● What you are asked to do: Go through the records and report each line holding the string "different".

● Data records:

►

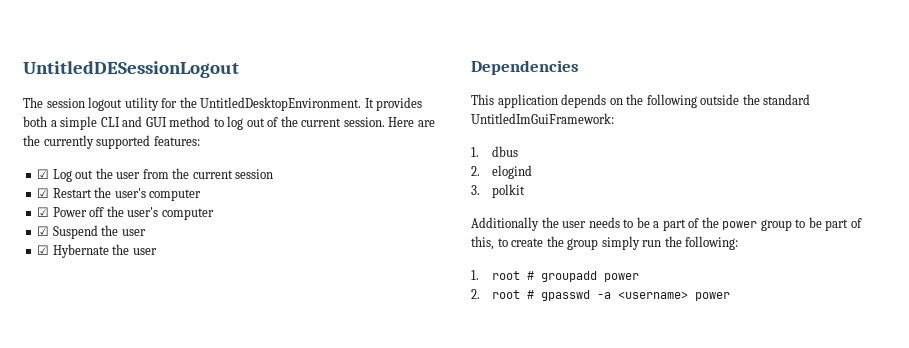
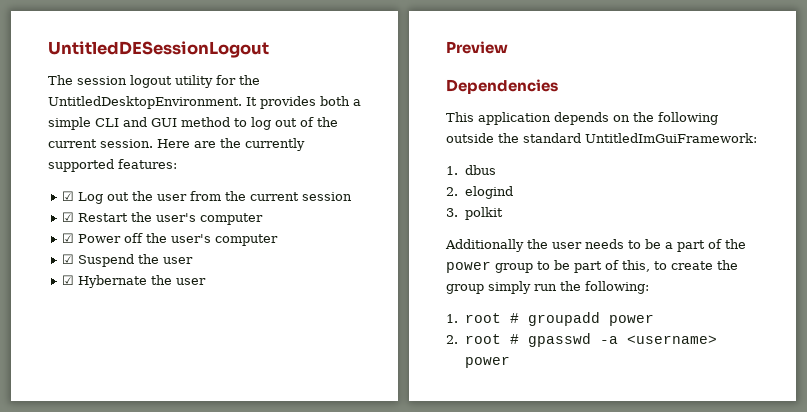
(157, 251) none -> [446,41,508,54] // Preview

◄
►

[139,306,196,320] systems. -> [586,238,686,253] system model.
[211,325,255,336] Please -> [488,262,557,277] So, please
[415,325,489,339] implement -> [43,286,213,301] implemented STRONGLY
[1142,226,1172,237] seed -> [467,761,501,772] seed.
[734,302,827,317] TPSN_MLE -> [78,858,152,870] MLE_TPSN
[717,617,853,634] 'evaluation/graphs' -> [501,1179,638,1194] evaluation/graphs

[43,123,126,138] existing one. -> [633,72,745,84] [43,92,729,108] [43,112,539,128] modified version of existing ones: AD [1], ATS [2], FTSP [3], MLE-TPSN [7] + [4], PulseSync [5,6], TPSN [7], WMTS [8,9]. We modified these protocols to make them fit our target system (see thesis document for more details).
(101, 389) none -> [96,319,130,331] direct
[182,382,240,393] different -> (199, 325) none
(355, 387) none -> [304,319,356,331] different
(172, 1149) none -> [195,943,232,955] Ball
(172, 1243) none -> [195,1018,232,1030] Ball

◄

● Written response:
[182,382,240,393] different -> (199, 325) none
(355, 387) none -> [304,319,356,331] different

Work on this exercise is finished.